To hum is to create the first turbulence, to deny the throat the first enculturation, to emmmmmmmmote the power of the first sound—the mmmmmmother ur-sound that denies the mmmmmmmmmouth—to perform shifting interior states in the heat of your own juices.
Shit, gas, sound leave. Perhaps they live in latency before being willed to escape. Expelling carbon dioxide and nitric oxide is a relentless participation in the swooping cycle of purification and (in)toxification that results in breath, speech, song.
“In our common sense, we believe the voice is the body, its very breath and interior shapes projected outward into the world as a way others might know us, even know us intimately” (Cusick).
Are we more in our bodies now? More in our minds, in non-verbal activity (“the non-manifest in full actuality”), shielded from the outside world? “The life of the [mmmmm]mind in which I keep myself company may be soundless; it is never silent and it can never be altogether oblivious of itself” (Arendt).

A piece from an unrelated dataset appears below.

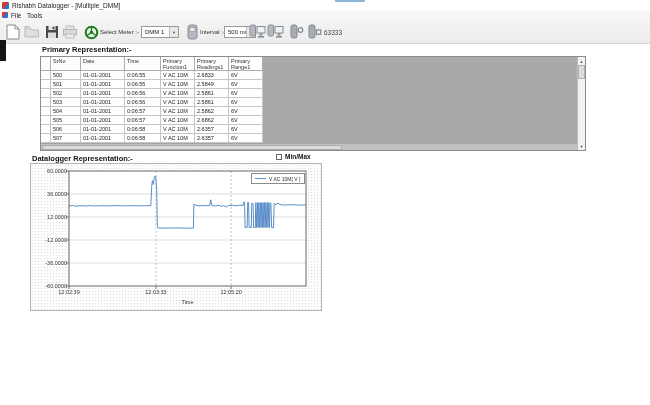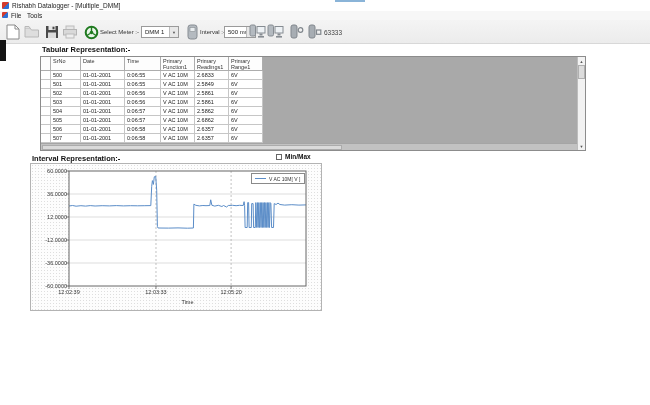"Tabular Representation:-" div.section-label { text: Tabular -> Primary }
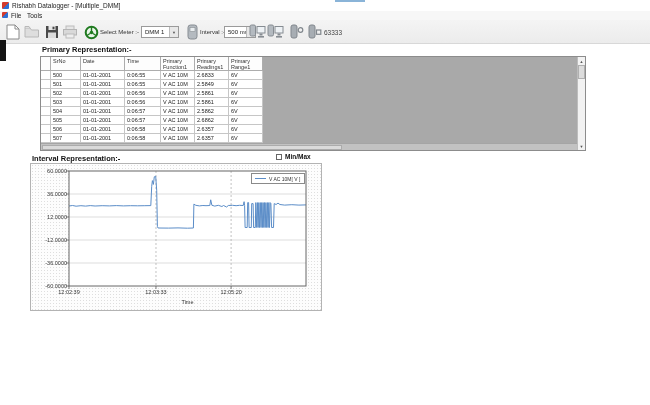"Interval Representation:-" div.section-label { text: Interval -> Datalogger }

Let’s talk about openings: borderlands rumbling, and then happening. We find access points marked by sensory properties that are unreliable mediators of experience. The chimerical sixth “comm[mmmm]on sense” is experienced even while we can never be certain of its form (Arendt). Common sense is there to accustom us to the world of appearances, but it has witnessed nothing but glistening pools, trapped reflections of possibility. And then there’s the voice, “performing the borders of the body” (Cusick). The voice, performing relationships of interior and exterior.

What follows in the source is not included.